Crumbs Cupcake IPO Offers Hope For A New Bubble (Bloomberg)
Before long, sophisticated investors may once again line up to throw money at sure-fire concepts like iron-on T-shirts and collectible plush toys. This must be good news, whether you’re a central banker or a maxed-out office worker buying a caramel apple on credit. It’s evidence that our global economic leaders’ master plan is working. That would be to spend our way out of the last bubble’s wreckage with money we don’t have, until we can create a new bubble to wealth-effect our troubles away.
Goldman’s Pieties Go Too Far (FT)
“To Goldman’s credit, this week’s purification has brought fresh honesty about how lucrative these bets are. In the first nine months of last year, proprietary investing and lending accounted for a fifth of the bank’s pre-tax earnings: in one quarter they amounted to a remarkable 59 per cent. Since every investment or loan represents an opportunity that Goldman’s clients might have wanted, why even pretend that customers come first?”

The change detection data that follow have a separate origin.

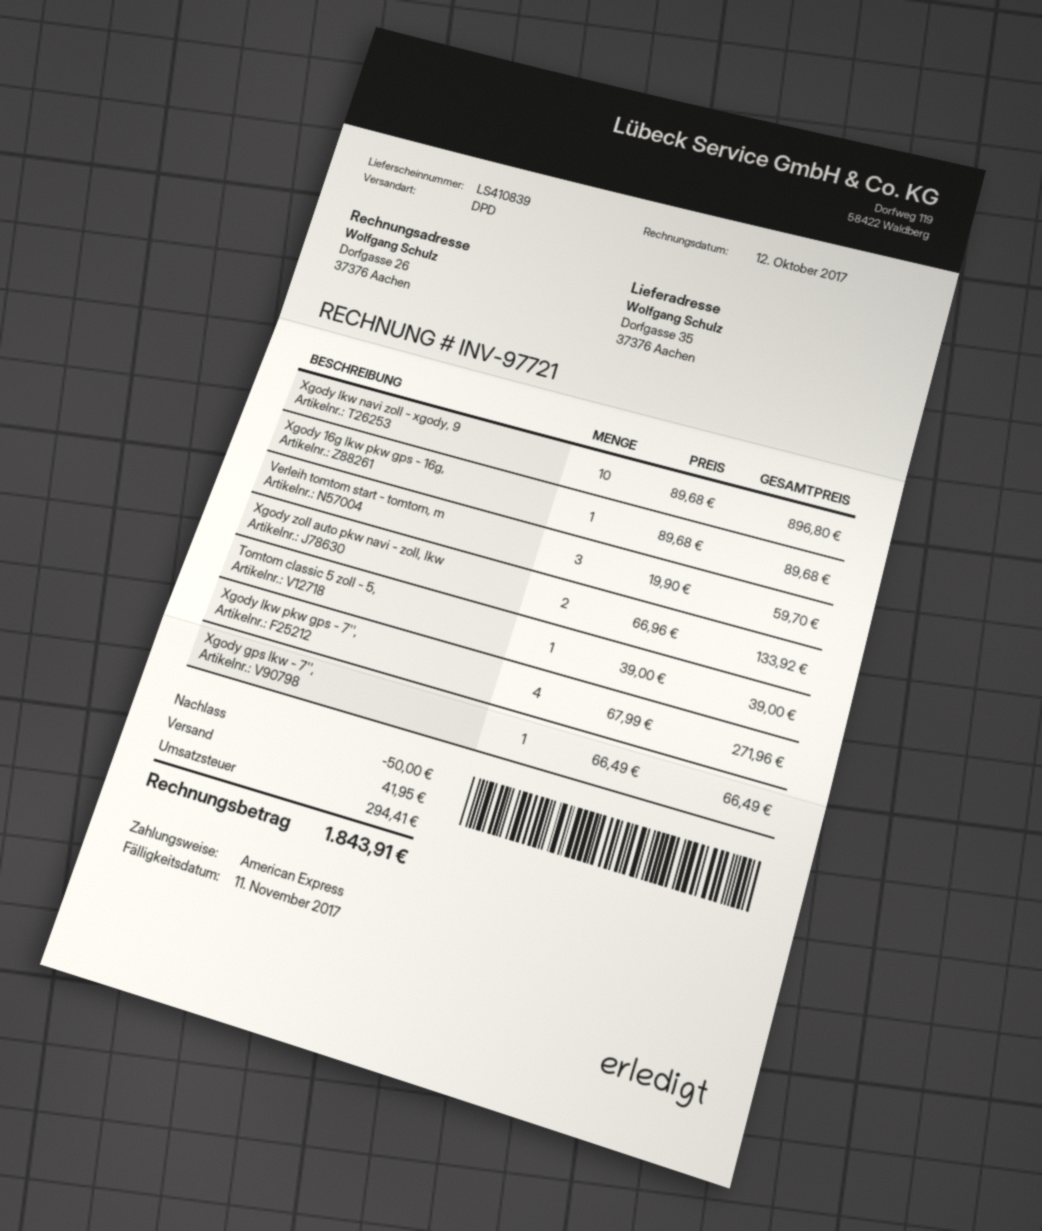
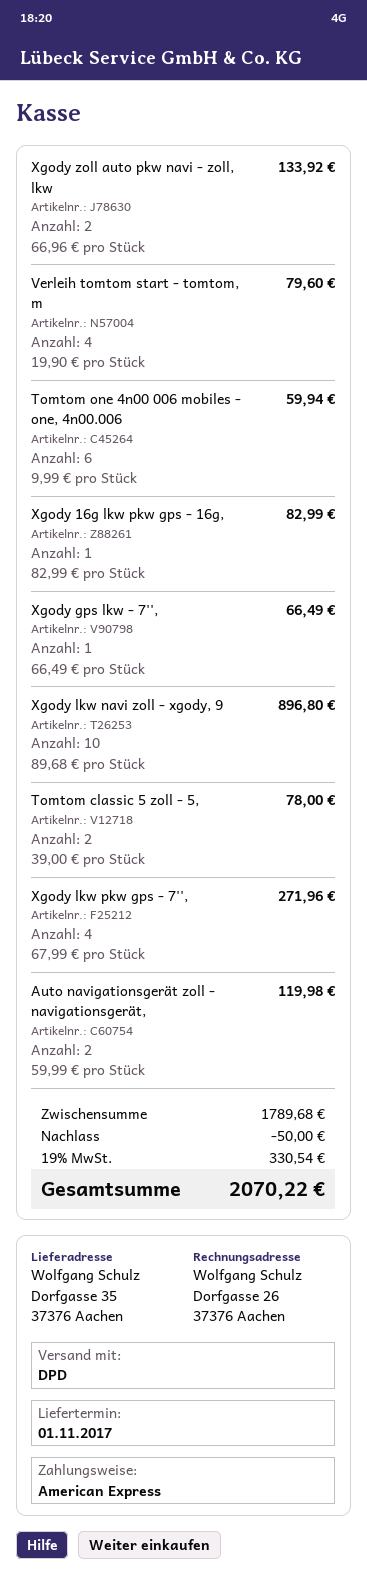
Xgody 16g lkw pkw gps - 16g,: 1 x 89.68 = 89.68 -> 1 x 82.99 = 82.99
Verleih tomtom start - tomtom, m: 3 x 19.90 = 59.70 -> 4 x 19.90 = 79.60
Tomtom classic 5 zoll - 5,: 1 x 39.00 = 39.00 -> 2 x 39.00 = 78.00
Tomtom one 4n00 006 mobiles - one, 4n00.006: none -> 6 x 9.99 = 59.94
Auto navigationsgerät zoll - navigationsgerät,: none -> 2 x 59.99 = 119.98
shipping: 41.95 -> none
tax: 294.41 -> 330.54
total: 1843.91 -> 2070.22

Banks Pass Hurdles But Face More (WSJ)
For many bankers, who have been begging regulators to give them the go-ahead, they can’t raise their dividends soon enough. “It’s high time that we provide a return on your investment,” Wells Fargo & Co. Chief Executive John Stumpf told investors recently. “I am in violent agreement that it is time we get back to a quote unquote more normal basis.” But big banks may be swapping one set of problems for another. They are grappling with mounting demands to repurchase bad mortgage loans and new regulations expected to cost billions of dollars annually. Executives are scrambling to replace the lost proceeds with new fees that will test their relationship with customers. The other half of the industry—smaller institutions that haven’t enjoyed the bounce that big banks have—suffers additional problems of low valuations and persistent difficulty in raising new capital.
Brett Favre’s Sister Arrested At Meth Lab (WLBT)
Once Narcotics agents entered the condo, they were shocked at what they found. “When we arrived, there were a couple of people coming out of the house and the chemical smell was just overwhelming. It was pretty bad. And then we discovered the full lab in the bathroom; it was still cooking. I think we collected pretty close to ten grams of finished product, which, that’s a lot of meth.”